生成AIによる「ワンクッション」で精神的負担も軽減
CS部門の現場課題を知った中山氏は、暗黙知をデータ化できる「KARAKURI assist」を開発した。同ソリューションの主な機能は、「テンプレートの蓄積・整理」「文章の自動チェック」「生成AIの活用」の三つ。一つ目の「テンプレートの蓄積・整理」は、新人スタッフが初期にぶつかる「テンプレートが見つからない」という課題を解消する。
「テンプレートは、関係するスタッフが目にできるところに保存されていなければ、見つけられません。他スタッフが良いテンプレートを作成しても個人のPCに保存されていることが多く、そのスタッフの退職と同時にナレッジが失われてしまいます。KARAKURI assistはクラウド上でテンプレートを管理でき、マネージャーはそのすべてを確認できます。スタッフ全員へのテンプレートの共有も可能です。テンプレートが増えても、検索すれば該当のものがヒットします」
テンプレートが探し出せても、そのまま返信できるわけではない。状況に応じて細かい文言の調整が必要となる。こうした過程で誤字脱字などが発生することを踏まえ、KARAKURI assistには二つ目の機能として「文章の自動チェック」が搭載されている。
「たとえベテランスタッフであっても、打ち間違いなどのミスは起こります。しかし、すべてのメール文章を複数のスタッフで確認するのは、工数と労力が必要です。自動で文章チェックができれば、各スタッフの業務量を減らせます。日本語のミスだけでなく、会社名や製品名の正しい表記もチェック項目に追加登録できるなど、カスタマイズも可能です」
こうした機能に加えて、2023年7月にリリースされた新機能が「生成AIの活用」だ。KARAKURI assistに「このような文章を作成して」と指示すると、リクエストに沿った内容や表現の文章が作成される。様々な言語への翻訳や問い合わせ内容をもとにしたFAQ作成などへの応用も可能だ。中山氏は、「生成AIによって『あったら良いな』を実現したい」と話す。

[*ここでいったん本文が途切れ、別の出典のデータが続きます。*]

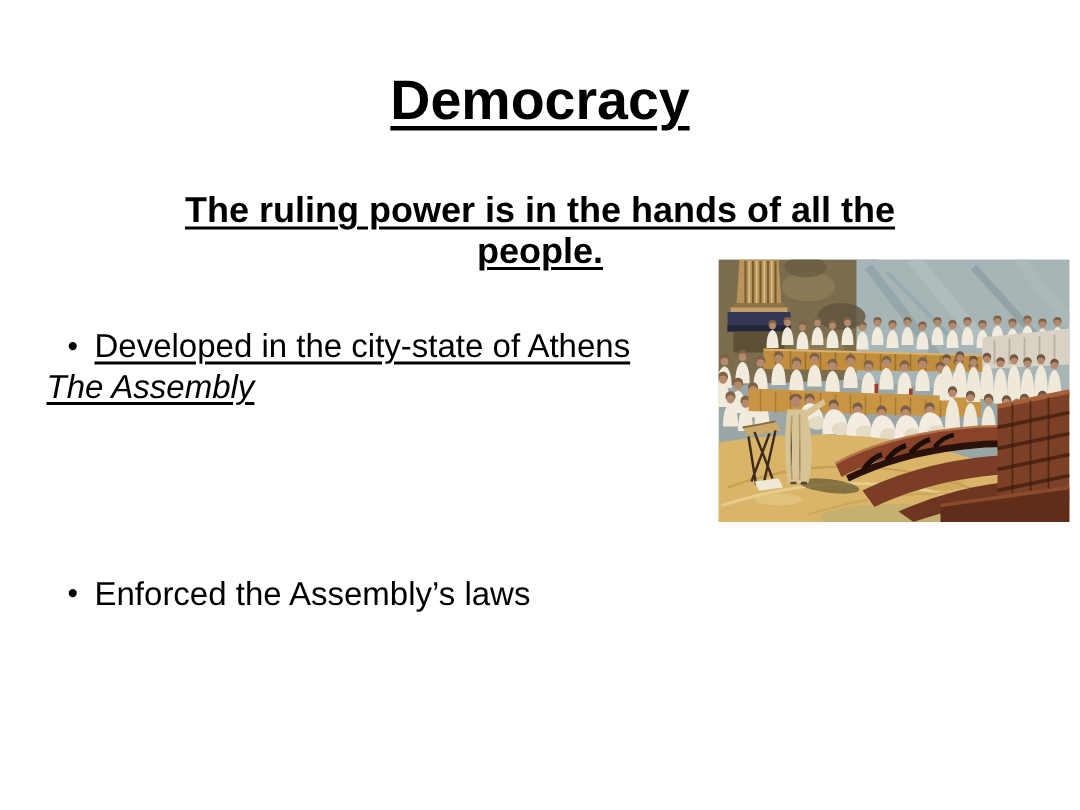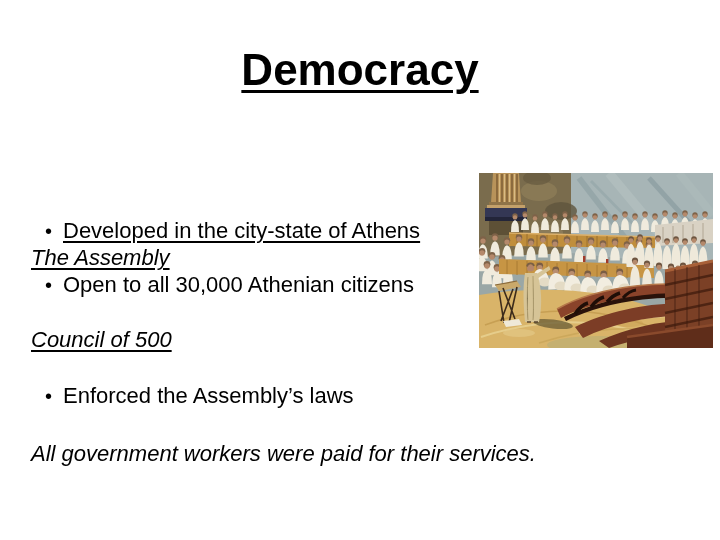--- a/index.html
+++ b/index.html
@@ -9,7 +9,7 @@
   }
   .title{
     position:absolute;top:48px;left:0;width:100%;margin:0;
-    text-align:center;font-size:44px;font-weight:bold;line-height:1.0;
+    text-align:center;font-size:37px;font-weight:bold;line-height:1.0;
   }
   .title .u-thick{
     text-decoration:underline;text-decoration-thickness:3px;text-underline-offset:5px;

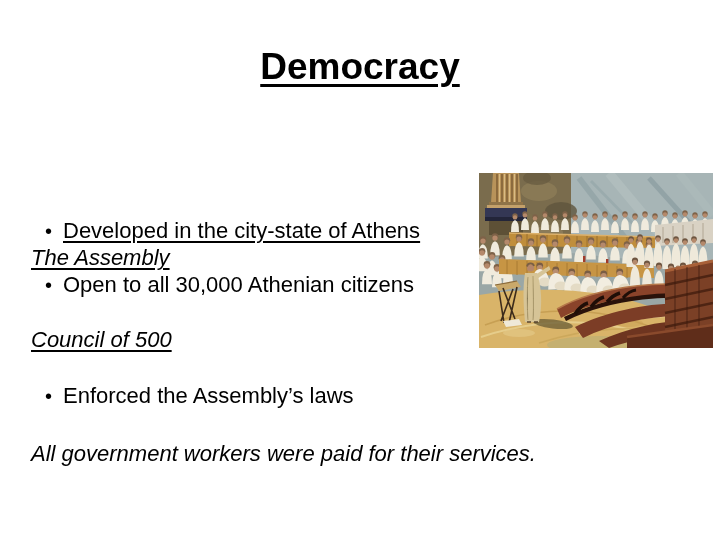--- a/index.html
+++ b/index.html
@@ -45,6 +45,10 @@
 
   <h1 class="title"><span class="u-thick">Democracy</span></h1>
 
+  <div class="subtitle">
+    <span class="sub-line"><span>The ruling power is in the hands of all the</span></span>
+    <span class="sub-line"><span>people.</span></span>
+  </div>
 
   <div class="line" style="top:246px">
     <span class="heading">The Assembly</span>

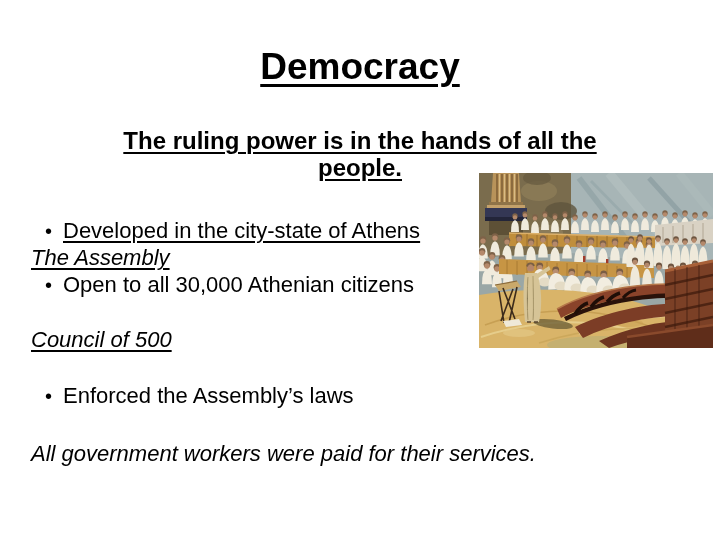--- a/index.html
+++ b/index.html
@@ -58,9 +58,6 @@
     <span class="glyph">•</span><span class="u">Developed in the city-state of Athens</span>
   </div>
 
-  <div class="line" style="top:273px">
-    <span class="glyph">•</span><span>Open to all 30,000 Athenian citizens</span>
-  </div>
 
 
   <div class="line" style="top:328px">

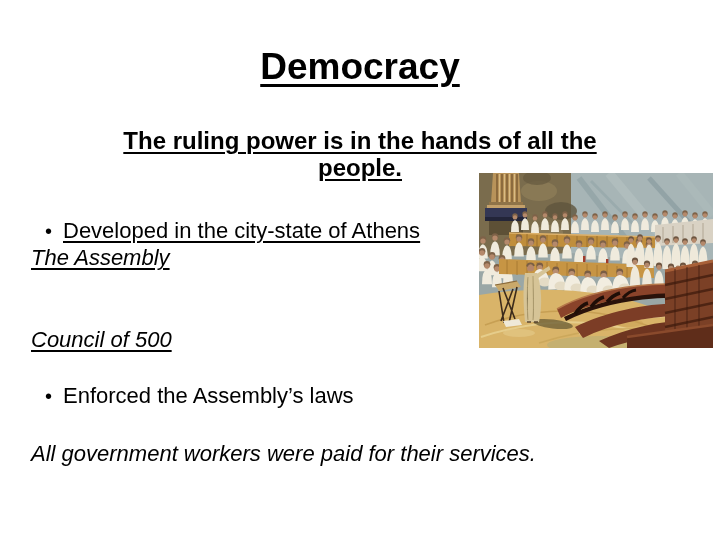--- a/index.html
+++ b/index.html
@@ -60,9 +60,6 @@
 
 
 
-  <div class="line" style="top:328px">
-    <span class="heading">Council of 500</span>
-  </div>
 
 
   <div class="line" style="top:384px">

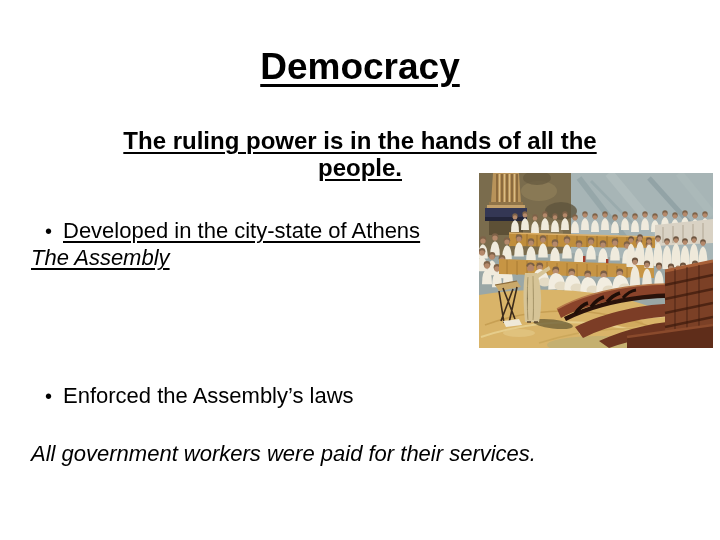--- a/index.html
+++ b/index.html
@@ -66,7 +66,6 @@
     <span class="glyph">•</span><span>Enforced the Assembly’s laws</span>
   </div>
 
-  <div class="footer-line">All government workers were paid for their services.</div>
 
   <figure class="painting" aria-label="Painting of an orator addressing the assembled Roman Senate">
     <svg viewBox="0 0 234 175" xmlns="http://www.w3.org/2000/svg">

「お客様から長文の問い合わせメールが入った際、生成AIに要点を抽出させれば対応スピードが上がります。また、クレームなど強い表現の問い合わせメールが入った場合は、確認するスタッフの精神面に負担が生じますよね。全文を確認する前に、生成AIによる要約で『ワンクッション』挟めば、精神的負担を軽減できます。こうした使い方もおすすめです」
CS部門の課題を様々な切り口で改善するKARAKURI assistだが、導入が難しければ本来の目的である業務効率化と離れてしまう。そのため中山氏は、KARAKURI assistを「Google Chromeの拡張機能」として開発した。
「KARAKURI assistは、新たなシステムに入れ替えるのではなく、これまでのシステムで対応できなかった部分をカバーするイメージです。使用頻度の高いテンプレートをショートカットキーに割り当てることもでき、『3回キーボードを打つだけ』でメールが作成できるほど簡単に操作できるよう開発しました」
この手軽さが、KARAKURI assistの大きな強みだ。